Rosja werbuje afgańskich komandosów

Opublikowano: 31.10.2022 | Kategorie: Polityka, Wiadomości ze świata

Liczba wyświetleń: 1324

W czasie wojny rosyjsko-ukraińskiej wszystkie informacje i opinie na jej temat mogą zawierać treści korzystne dla Ukrainy lub Rosji, trudne do weryfikacji z powodu masowej produkcji propagandowych i fałszywych informacji wojennych przez obie strony konfliktu i ich sojuszników. Portal „Wolne Media” stara się w tych trudnych dla niezależnych mediów czasach zachować wolność słowa, zdrowy rozsądek i obiektywizm. Portal nie popiera wojny napastniczej Rosji, tak jak wcześniej nie popierał wojen napastniczych USA.

Członkowie elitarnego Korpusu Komandosów Armii Afgańskiej, którzy zostali opuszczeni przez Stany Zjednoczone i zachodnich sojuszników, gdy rządy w kraju przejęli talibowie, twierdzą, że otrzymują propozycje dołączenia do rosyjskiego wojska.

Wyszkolona przez USA lekka piechota, która walczyła u boku amerykańskich sił specjalnych przez prawie 20 lat, może wzmocnić siły rosyjskie na Ukrainie.

20 do 30 tysięcy afgańskich komandosów zostało pozostawionych bez pomocy, gdy Stany Zjednoczone wycofały się z Afganistanu w sierpniu 2021 roku. Tylko kilkuset wyższych oficerów zostało ewakuowanych. Tysiące żołnierzy uciekło do sąsiednich krajów, gdy talibowie polowali na ludzi lojalnych wobec poprzedniego rządu. Wielu zawodowych żołnierzy, którzy pozostają w Afganistanie, ukrywa się, aby uniknąć aresztowania i egzekucji.

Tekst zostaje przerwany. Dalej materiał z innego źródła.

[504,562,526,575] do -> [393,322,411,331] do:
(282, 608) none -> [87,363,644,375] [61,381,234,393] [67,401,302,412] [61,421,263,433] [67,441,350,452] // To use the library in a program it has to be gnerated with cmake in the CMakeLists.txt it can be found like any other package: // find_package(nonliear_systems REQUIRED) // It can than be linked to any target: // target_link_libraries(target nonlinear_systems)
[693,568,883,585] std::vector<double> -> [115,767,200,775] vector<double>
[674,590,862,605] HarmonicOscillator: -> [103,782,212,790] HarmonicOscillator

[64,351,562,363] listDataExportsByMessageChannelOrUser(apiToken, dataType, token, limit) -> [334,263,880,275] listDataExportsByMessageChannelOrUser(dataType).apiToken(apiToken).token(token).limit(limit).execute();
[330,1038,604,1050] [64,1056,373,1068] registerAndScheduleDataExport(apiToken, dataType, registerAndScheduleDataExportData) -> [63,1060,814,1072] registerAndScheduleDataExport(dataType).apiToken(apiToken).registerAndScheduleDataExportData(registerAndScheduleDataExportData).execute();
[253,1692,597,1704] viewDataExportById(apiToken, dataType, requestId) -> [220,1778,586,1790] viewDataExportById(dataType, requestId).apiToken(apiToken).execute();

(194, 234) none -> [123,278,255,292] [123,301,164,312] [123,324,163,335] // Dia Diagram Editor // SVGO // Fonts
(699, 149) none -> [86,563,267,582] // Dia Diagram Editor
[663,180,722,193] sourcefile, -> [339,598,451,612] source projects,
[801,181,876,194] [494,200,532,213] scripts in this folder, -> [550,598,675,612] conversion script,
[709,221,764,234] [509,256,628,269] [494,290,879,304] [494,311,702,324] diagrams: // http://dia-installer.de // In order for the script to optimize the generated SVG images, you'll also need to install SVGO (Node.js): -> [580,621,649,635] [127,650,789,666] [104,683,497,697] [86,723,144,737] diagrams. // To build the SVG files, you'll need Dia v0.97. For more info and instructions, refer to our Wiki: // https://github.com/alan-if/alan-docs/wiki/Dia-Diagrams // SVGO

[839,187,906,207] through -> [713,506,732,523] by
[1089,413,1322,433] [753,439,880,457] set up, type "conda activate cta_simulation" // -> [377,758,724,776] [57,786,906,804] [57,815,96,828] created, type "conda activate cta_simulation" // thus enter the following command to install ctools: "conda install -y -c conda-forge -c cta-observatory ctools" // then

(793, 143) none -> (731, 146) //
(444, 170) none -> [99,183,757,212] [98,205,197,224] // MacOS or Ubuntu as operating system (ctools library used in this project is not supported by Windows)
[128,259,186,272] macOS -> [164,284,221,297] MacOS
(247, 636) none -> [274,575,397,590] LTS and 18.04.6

Stany Zjednoczone wydały prawie 90 miliardów dolarów na budowę Afgańskich Narodowych Sił Obrony. Chociaż siły te okazały się niekompetentne i w ciągu kilku tygodni oddały kraj w ręce talibów, komandosi zawsze cieszyli się dużym szacunkiem, ponieważ byli szkoleni przez US Navy SEALs i brytyjskie Special Air Service.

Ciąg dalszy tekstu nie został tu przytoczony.